Records excerpted from a collection:
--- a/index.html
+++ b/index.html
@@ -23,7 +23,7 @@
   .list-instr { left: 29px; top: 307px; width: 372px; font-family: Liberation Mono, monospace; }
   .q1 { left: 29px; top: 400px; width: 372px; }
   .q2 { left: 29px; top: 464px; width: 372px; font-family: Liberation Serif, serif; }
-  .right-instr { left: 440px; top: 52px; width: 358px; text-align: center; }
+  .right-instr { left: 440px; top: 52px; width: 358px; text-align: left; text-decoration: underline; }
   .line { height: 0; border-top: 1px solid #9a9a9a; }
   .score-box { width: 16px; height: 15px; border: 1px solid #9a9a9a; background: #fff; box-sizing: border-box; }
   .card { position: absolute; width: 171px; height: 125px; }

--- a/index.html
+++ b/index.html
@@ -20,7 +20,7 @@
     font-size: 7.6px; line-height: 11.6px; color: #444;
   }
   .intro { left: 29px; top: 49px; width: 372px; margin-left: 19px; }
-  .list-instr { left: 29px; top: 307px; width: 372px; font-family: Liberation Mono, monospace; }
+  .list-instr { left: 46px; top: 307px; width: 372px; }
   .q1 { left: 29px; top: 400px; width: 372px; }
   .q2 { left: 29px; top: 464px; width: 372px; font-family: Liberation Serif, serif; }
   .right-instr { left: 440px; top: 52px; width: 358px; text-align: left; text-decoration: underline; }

* * *

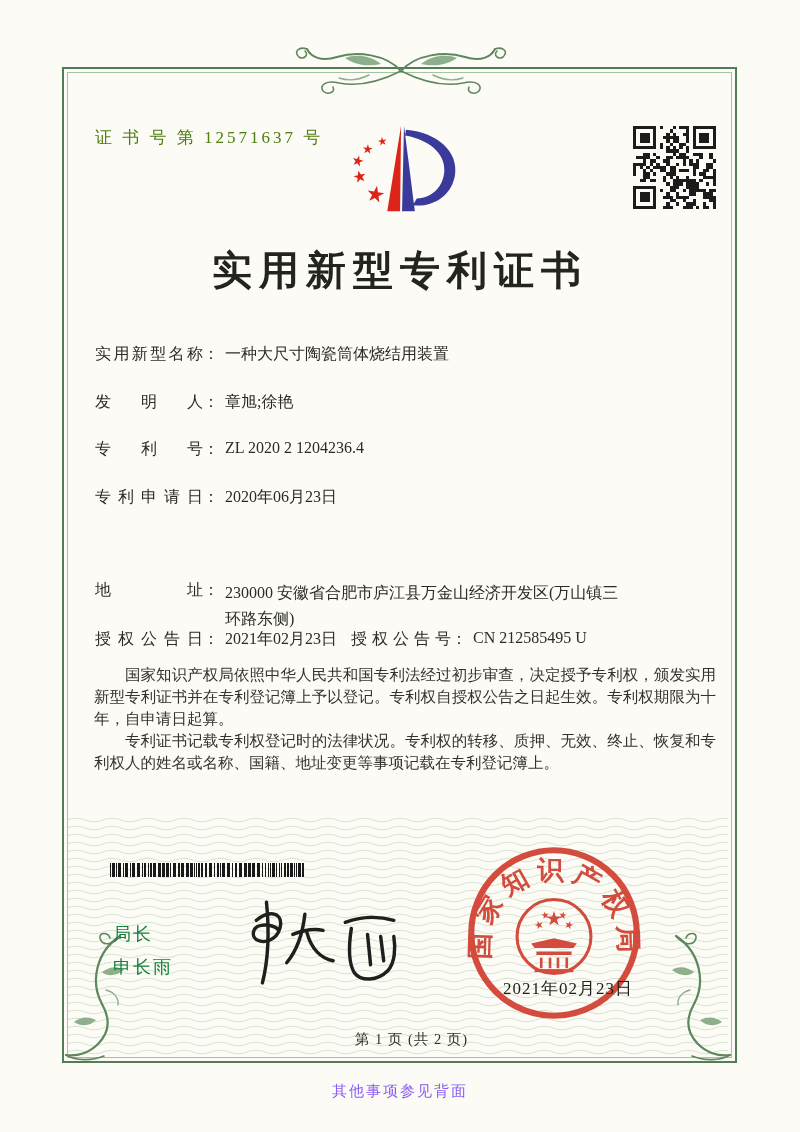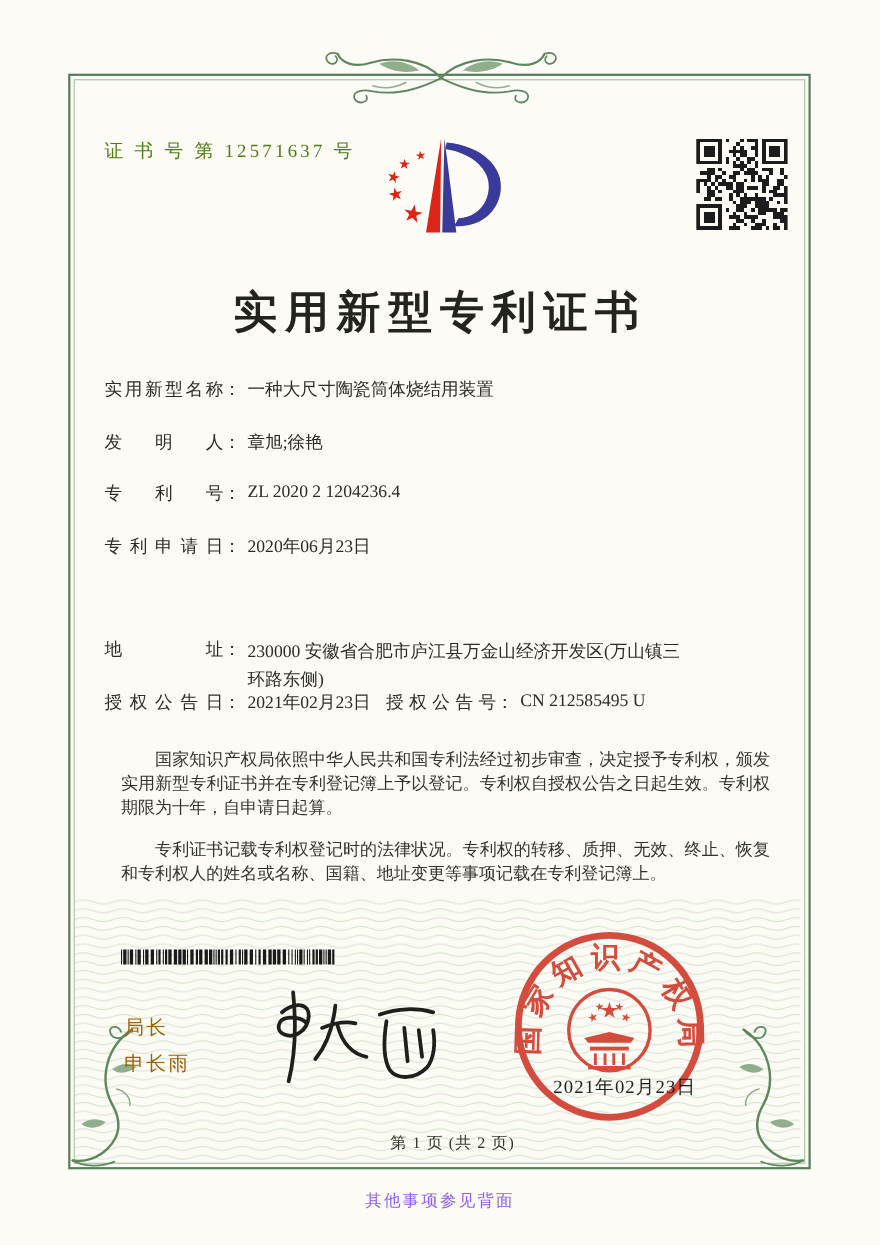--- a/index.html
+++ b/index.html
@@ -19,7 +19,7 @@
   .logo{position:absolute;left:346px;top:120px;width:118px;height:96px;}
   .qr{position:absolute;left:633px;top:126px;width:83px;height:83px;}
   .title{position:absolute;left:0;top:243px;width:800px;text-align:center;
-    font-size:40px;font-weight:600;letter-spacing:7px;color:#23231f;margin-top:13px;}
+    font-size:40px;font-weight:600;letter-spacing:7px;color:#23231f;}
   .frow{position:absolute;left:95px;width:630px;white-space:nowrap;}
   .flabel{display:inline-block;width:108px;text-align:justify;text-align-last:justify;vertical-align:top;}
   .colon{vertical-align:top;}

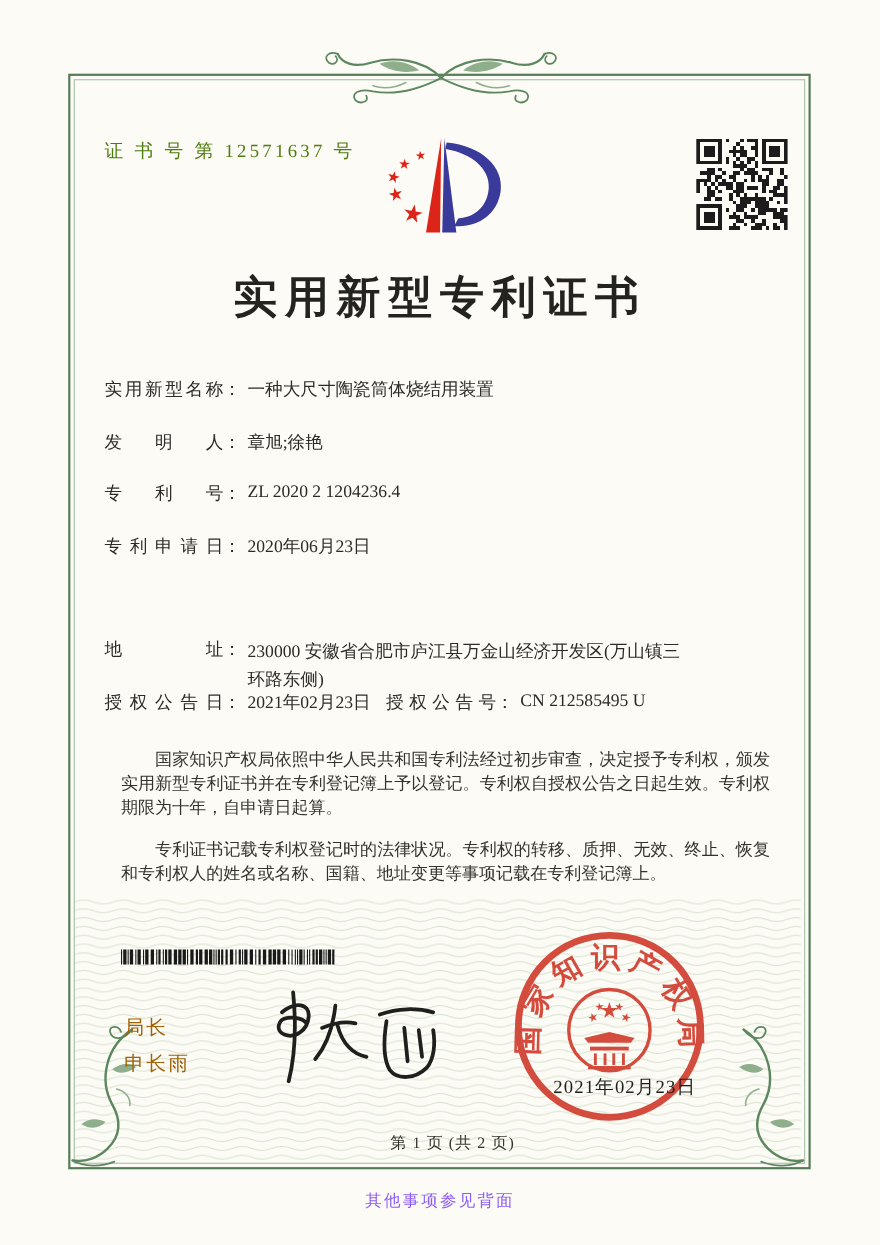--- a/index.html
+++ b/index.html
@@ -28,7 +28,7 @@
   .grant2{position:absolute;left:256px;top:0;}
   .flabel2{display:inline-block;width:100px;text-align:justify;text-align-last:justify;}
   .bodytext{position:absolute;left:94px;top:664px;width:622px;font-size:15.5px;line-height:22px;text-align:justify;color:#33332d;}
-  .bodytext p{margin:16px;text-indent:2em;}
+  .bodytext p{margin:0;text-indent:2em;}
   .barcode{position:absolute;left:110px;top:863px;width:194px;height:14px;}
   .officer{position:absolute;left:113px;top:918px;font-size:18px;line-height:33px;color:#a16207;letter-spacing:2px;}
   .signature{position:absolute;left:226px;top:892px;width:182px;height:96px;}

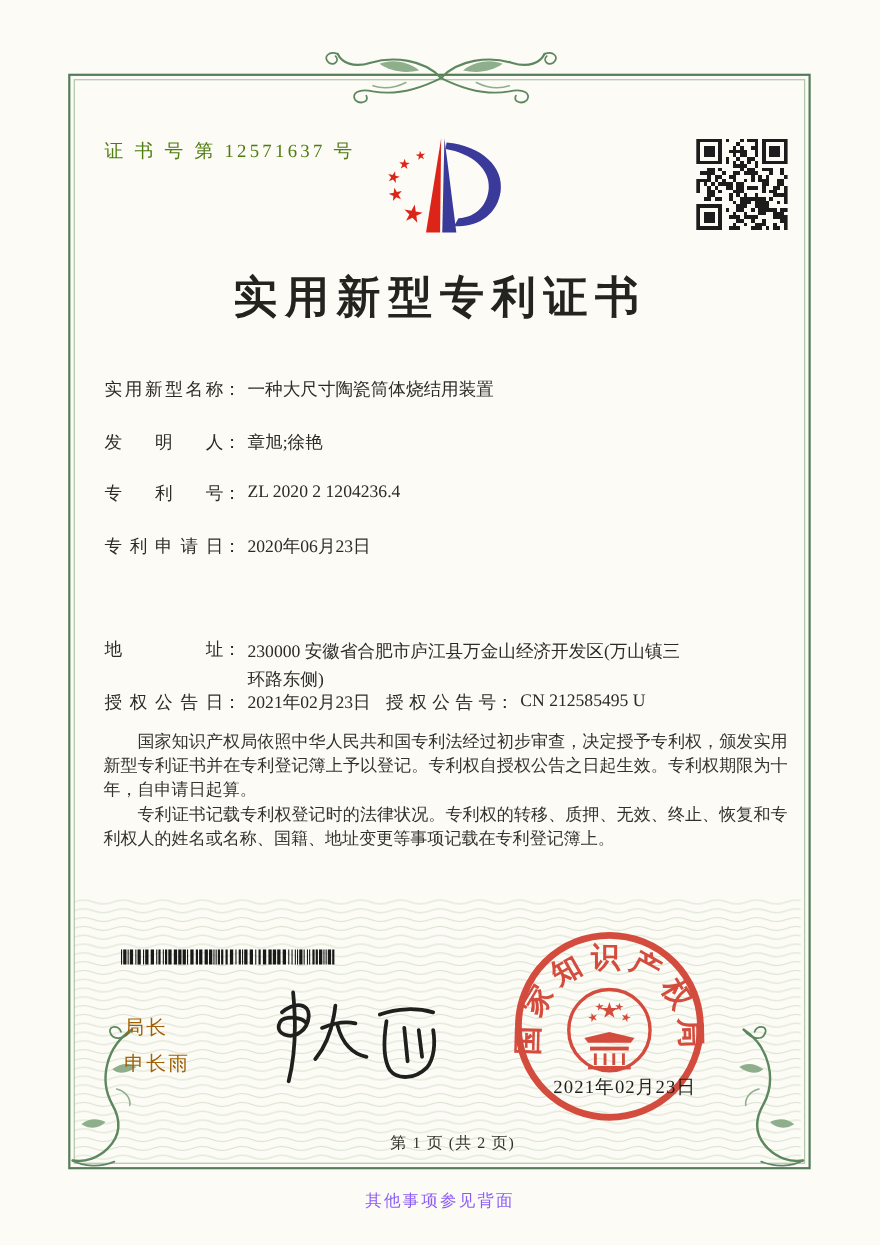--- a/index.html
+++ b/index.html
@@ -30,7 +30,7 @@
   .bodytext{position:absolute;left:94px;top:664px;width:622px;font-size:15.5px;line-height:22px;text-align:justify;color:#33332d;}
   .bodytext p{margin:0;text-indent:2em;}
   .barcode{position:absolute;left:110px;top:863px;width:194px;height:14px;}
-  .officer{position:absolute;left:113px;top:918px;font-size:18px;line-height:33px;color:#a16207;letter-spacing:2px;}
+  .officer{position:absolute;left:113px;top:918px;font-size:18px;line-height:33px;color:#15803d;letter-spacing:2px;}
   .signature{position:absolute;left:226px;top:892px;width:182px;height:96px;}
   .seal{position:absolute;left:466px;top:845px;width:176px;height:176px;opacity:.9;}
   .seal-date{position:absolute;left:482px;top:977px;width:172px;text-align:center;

* * *

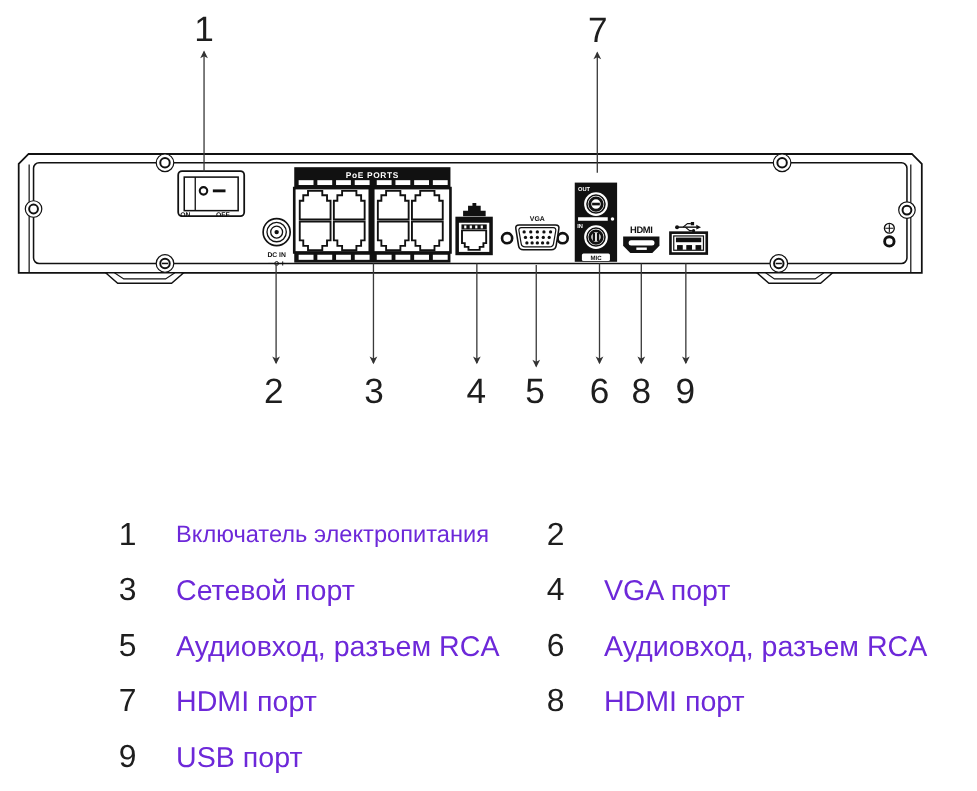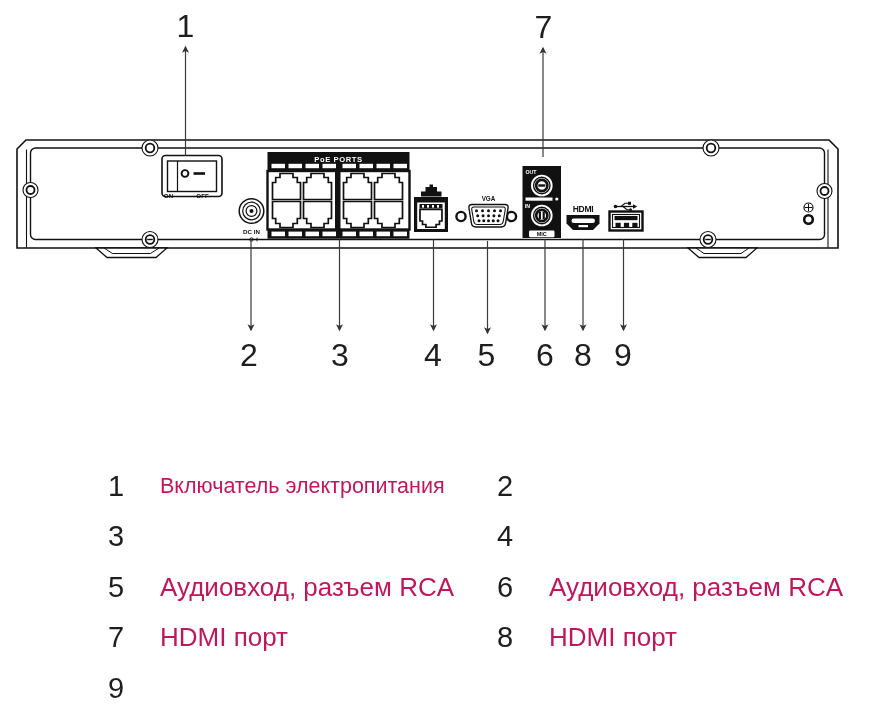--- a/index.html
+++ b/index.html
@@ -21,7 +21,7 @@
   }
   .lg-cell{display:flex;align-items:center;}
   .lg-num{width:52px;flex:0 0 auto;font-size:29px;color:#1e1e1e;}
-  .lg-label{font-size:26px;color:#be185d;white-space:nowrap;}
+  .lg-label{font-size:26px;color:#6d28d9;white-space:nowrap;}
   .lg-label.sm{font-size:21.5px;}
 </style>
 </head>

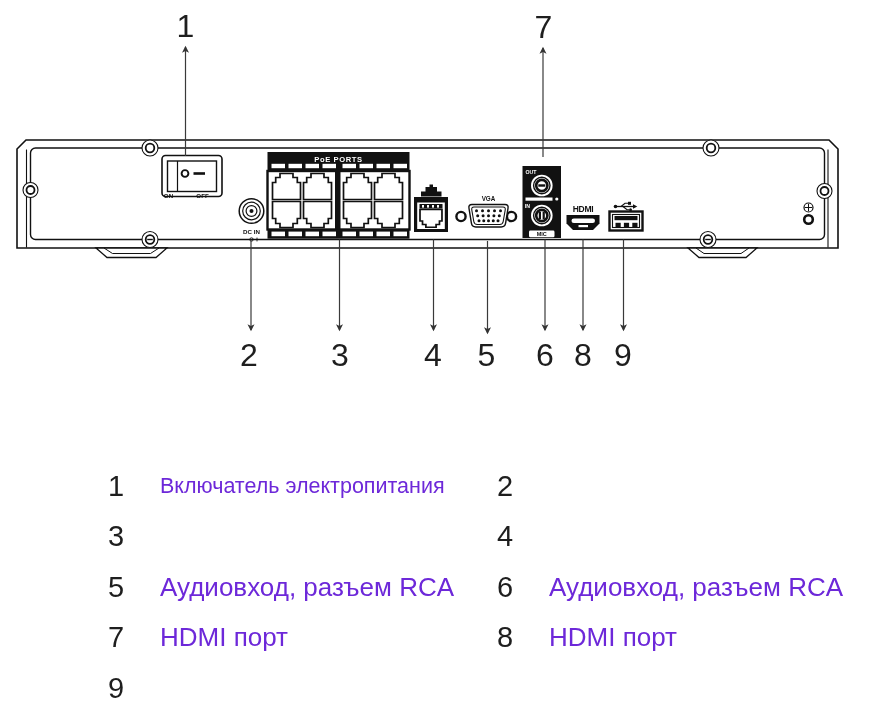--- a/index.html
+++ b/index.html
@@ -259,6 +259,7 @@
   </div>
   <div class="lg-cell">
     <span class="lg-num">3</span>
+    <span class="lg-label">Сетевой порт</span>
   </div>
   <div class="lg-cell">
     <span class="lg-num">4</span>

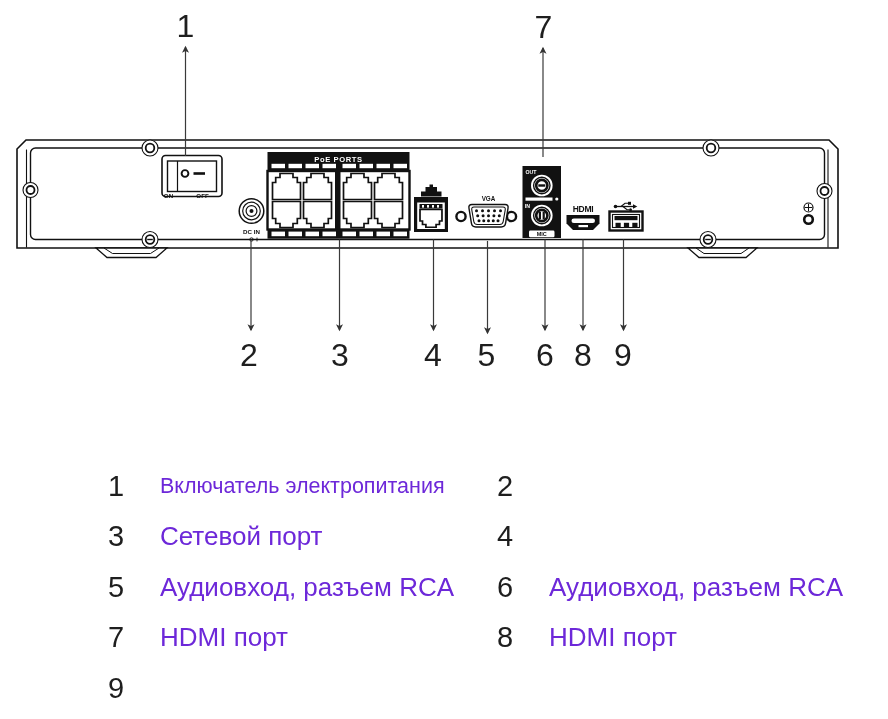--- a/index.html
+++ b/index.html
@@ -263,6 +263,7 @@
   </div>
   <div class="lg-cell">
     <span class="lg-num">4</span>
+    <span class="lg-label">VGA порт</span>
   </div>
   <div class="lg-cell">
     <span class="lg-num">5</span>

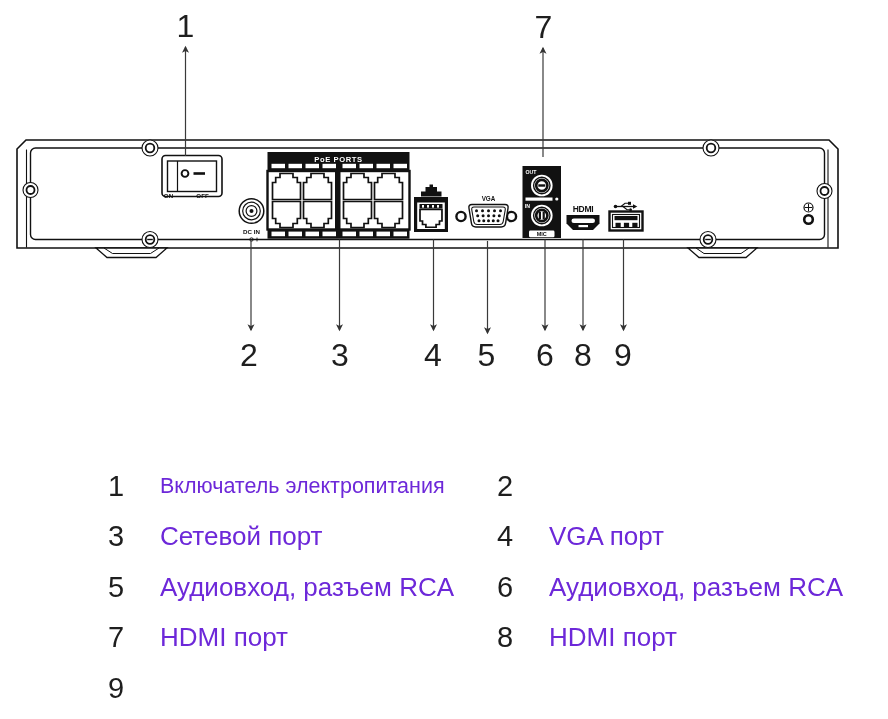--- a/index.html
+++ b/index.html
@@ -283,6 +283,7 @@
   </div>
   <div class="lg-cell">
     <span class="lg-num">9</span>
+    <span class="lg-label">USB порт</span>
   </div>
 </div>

■ Work to be completed
Answer with the number alone: how many lines in the records include the word "officer"?

■ Answer for this exercise
3